- Task objective
From the entries below, reproduce exactly the lines from the one with "text: ONLINE ->" through the one with "color: #15803d ->", both included, without images.

- Record set
§ §

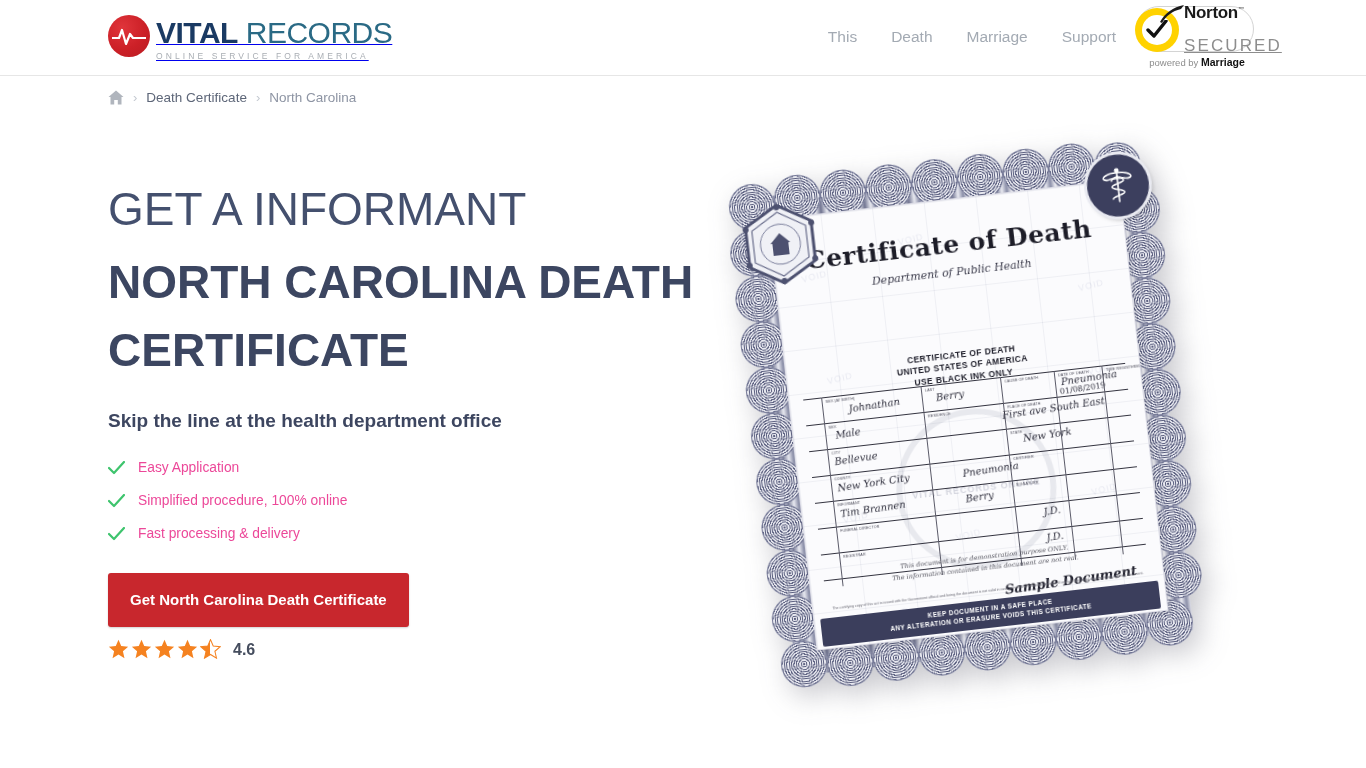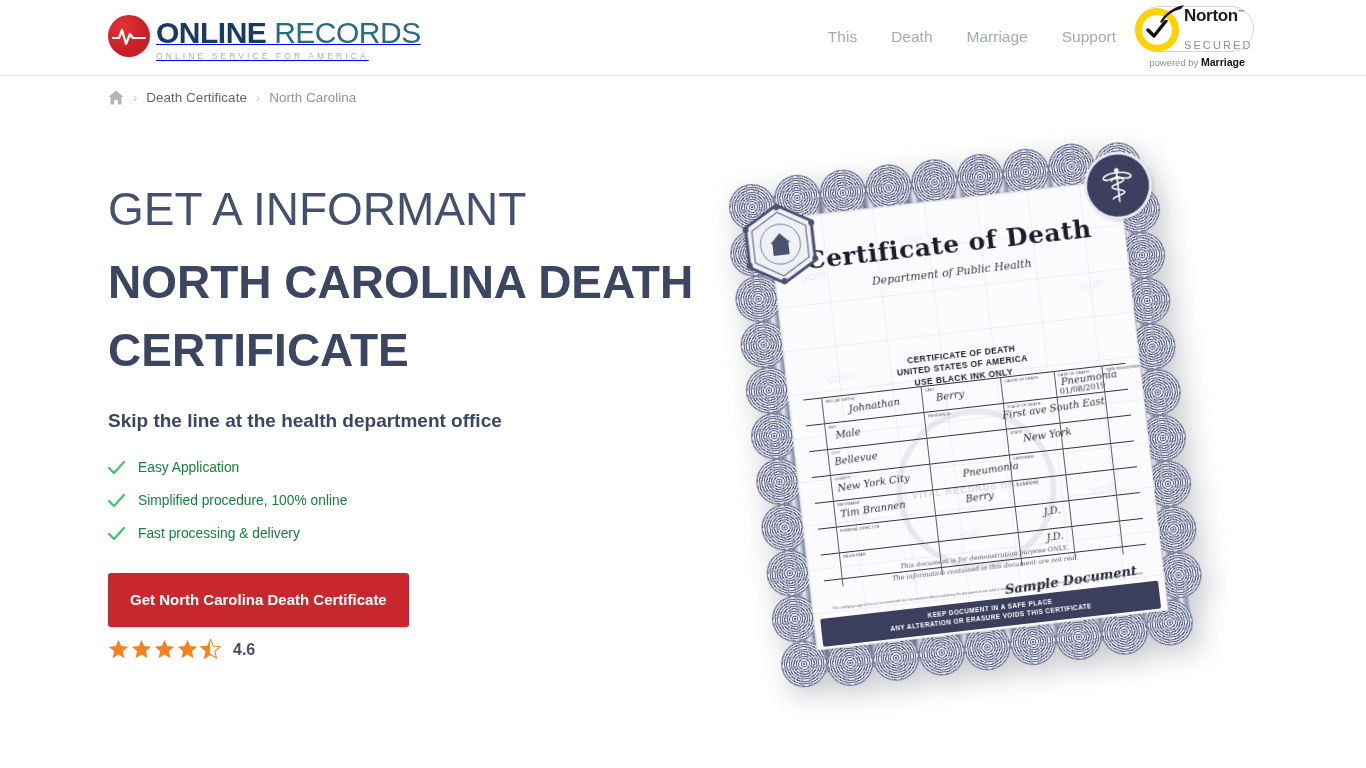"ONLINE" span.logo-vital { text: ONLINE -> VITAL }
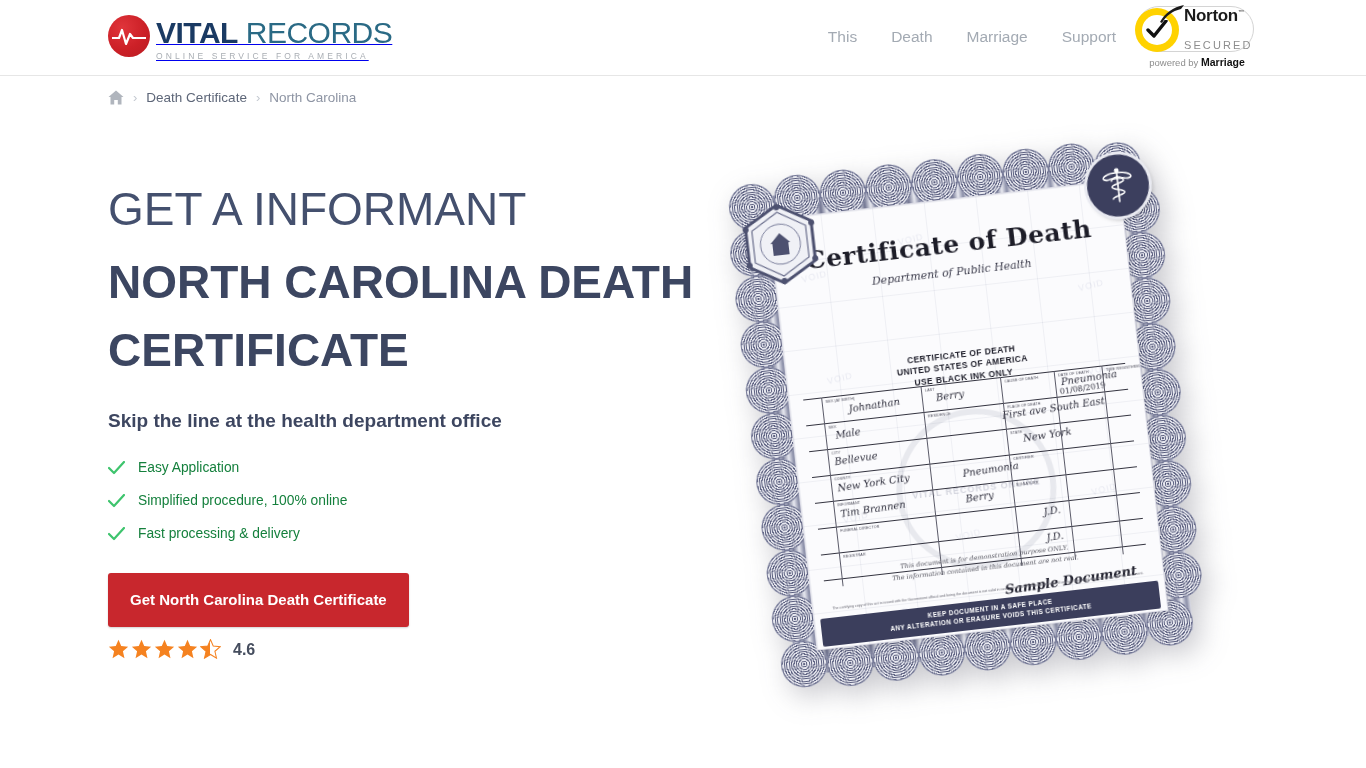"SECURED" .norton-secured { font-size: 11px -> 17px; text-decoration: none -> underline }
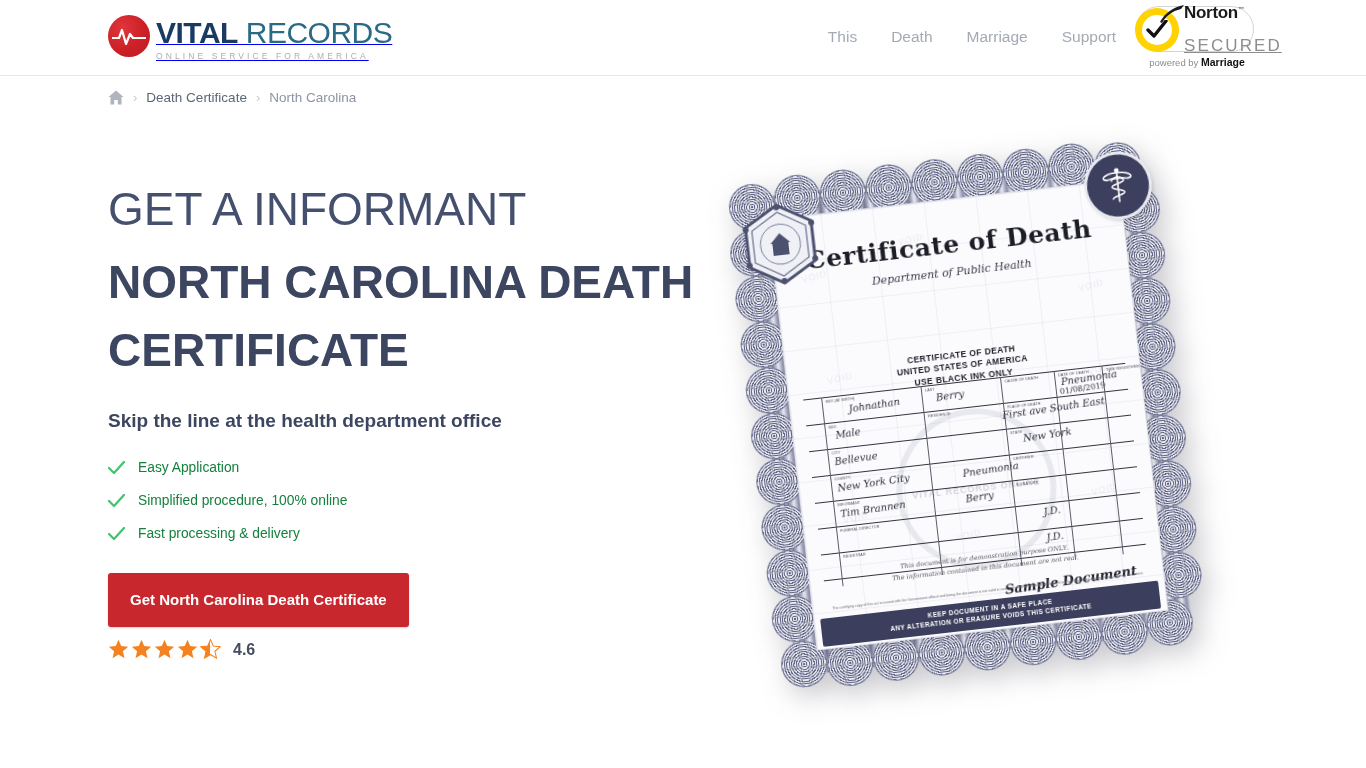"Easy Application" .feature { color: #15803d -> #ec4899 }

§ §

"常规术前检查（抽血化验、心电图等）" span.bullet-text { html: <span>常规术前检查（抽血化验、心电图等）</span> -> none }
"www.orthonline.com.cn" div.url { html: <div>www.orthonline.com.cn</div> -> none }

§ §

- Solution
"ONLINE" span.logo-vital { text: ONLINE -> VITAL }
"SECURED" .norton-secured { font-size: 11px -> 17px; text-decoration: none -> underline }
"Easy Application" .feature { color: #15803d -> #ec4899 }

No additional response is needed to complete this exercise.